LLM observations

Published on

I have a lot of thoughts on “AI”, but here are a couple quick observations from giving it a fair shake as a tool in the belt of a software developer:

  1. For well documented (but think machine friendly well documented, not like necessarily really non-technically minded human approachable stuff… looking at you Typescript) GPT can really shine. A few examples I have personally had good results with:
    • help building a Regex (look, could I go relearn regex syntax for the 60th time? yes… but maybe I never will again)
    • Apache eCharts configuration
    • Typescript assistance
    • MUI theme settings / customization
  2. For tech that is a little more… i dunno, “move fast and break things”? it can really lead you astray by recommending things that are out of date or wrong. I was looking for way to have Next.j be able to run local env with https, and went down a wild goose chase of installing proxy servers etc, but after a while I was like “this feels ridiculous…” and just used plain search and immediately found a new, but not like all that new, setting in the next.js docs that got me just what I was going for with a single startup parameter.

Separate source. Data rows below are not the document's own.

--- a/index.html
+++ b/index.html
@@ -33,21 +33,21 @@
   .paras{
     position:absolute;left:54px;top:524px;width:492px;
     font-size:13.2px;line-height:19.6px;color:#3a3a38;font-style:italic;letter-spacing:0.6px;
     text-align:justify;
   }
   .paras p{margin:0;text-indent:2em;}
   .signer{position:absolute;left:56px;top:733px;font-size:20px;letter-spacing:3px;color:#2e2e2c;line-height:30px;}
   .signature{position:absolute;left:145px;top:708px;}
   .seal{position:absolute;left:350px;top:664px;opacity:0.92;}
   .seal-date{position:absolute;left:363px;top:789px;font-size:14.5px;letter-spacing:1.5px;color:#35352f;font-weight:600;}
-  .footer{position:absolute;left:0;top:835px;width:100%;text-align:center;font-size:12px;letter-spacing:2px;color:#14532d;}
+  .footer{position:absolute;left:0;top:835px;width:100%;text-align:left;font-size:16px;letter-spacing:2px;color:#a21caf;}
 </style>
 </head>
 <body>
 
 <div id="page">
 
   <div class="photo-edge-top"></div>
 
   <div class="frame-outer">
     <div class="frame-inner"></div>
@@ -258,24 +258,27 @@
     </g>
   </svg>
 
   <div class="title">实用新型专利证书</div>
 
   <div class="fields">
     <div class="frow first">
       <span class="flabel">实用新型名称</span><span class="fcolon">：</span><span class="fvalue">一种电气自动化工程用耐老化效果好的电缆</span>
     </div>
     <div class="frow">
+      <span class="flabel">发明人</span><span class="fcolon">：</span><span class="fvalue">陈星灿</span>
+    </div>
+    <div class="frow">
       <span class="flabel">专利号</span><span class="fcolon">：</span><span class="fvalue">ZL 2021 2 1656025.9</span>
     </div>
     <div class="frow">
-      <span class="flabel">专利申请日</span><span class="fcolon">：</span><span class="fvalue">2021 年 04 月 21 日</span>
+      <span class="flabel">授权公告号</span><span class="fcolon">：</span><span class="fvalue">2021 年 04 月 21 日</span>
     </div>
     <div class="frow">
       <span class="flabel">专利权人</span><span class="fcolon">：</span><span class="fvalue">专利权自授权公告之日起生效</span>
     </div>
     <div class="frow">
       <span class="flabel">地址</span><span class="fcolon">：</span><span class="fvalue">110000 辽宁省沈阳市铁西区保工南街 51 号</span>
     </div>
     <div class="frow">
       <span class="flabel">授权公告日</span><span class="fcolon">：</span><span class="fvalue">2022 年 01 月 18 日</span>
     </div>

Maybe these two observations boil down to one. You can trust LLMs a lot more for information about projects with Robust stable documentation specifically, if the tool/library has had a major revision, it seems to just guess at the (usually older?) version. I just tried this for Svelte. All the suggestions were based on v3 whereas v5 is new and also very well documented, but has some fundamental differences. It didn’t tell me its suggestions assumed v3 as context, and presumably because the v5 stuff has a lot less training data, even when I gave it that context its suggestions were not as strong and it mixed in a few v3 type things that weren’t correct.

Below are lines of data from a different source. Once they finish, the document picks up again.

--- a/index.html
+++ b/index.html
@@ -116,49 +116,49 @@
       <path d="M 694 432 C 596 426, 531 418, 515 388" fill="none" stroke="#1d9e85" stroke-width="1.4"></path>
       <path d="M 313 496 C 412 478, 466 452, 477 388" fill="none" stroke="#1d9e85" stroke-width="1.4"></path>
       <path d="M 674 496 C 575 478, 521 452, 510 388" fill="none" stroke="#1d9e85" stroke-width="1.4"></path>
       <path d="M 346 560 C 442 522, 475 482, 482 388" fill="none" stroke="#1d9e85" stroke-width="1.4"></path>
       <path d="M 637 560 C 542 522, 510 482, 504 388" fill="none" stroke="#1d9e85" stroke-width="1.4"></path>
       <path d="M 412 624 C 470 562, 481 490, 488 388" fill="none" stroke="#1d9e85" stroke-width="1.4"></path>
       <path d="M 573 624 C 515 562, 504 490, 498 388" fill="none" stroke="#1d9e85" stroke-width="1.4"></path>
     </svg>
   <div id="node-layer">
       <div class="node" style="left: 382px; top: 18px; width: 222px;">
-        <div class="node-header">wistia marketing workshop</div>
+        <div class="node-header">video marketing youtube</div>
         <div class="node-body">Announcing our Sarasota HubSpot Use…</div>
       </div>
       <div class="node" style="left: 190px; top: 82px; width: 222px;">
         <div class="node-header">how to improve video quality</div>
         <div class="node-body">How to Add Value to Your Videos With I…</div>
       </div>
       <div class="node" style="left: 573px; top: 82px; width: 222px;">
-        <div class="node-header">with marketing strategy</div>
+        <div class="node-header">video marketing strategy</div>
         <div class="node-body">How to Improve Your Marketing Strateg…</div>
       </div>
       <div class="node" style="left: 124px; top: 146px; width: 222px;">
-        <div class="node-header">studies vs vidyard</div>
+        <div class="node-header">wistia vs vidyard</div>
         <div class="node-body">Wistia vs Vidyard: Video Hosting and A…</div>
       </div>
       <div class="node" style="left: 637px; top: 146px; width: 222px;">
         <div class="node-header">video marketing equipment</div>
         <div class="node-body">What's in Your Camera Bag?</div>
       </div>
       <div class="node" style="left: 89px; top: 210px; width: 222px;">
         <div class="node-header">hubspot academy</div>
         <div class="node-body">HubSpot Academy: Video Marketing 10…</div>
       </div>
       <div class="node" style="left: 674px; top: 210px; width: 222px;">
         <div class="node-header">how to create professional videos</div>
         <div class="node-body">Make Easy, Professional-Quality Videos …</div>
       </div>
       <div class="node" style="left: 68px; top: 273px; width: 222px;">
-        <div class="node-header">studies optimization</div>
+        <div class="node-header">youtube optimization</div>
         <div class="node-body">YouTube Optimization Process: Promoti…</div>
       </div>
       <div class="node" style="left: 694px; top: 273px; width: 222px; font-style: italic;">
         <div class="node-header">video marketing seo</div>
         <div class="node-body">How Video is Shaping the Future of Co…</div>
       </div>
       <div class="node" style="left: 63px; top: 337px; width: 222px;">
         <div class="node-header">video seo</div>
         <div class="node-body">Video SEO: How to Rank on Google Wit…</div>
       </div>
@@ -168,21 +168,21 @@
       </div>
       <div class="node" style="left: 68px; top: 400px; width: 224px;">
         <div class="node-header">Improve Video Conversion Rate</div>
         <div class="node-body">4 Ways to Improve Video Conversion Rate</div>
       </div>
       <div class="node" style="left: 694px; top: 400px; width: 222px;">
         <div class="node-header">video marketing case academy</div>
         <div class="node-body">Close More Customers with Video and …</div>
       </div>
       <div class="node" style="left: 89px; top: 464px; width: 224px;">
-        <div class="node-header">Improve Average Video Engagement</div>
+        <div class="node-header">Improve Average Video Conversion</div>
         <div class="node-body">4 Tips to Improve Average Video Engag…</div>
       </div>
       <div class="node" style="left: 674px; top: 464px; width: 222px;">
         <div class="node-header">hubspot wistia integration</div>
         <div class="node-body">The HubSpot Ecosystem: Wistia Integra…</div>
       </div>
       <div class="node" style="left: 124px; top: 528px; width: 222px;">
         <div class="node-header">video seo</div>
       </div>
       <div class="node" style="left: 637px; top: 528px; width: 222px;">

And of course, yes, if you provide more context either as explicit context input or via the prompt that helps, for sure, but 1, you have to know and remember to do that if you’re asking about something that might have that sort of variability or instability and 2, (guessing here) because LLM don’t actually have a any sort of solid data model of the world as compared to a statistical model based around language use, things like software versions are much more permeable boundaries than you might expect.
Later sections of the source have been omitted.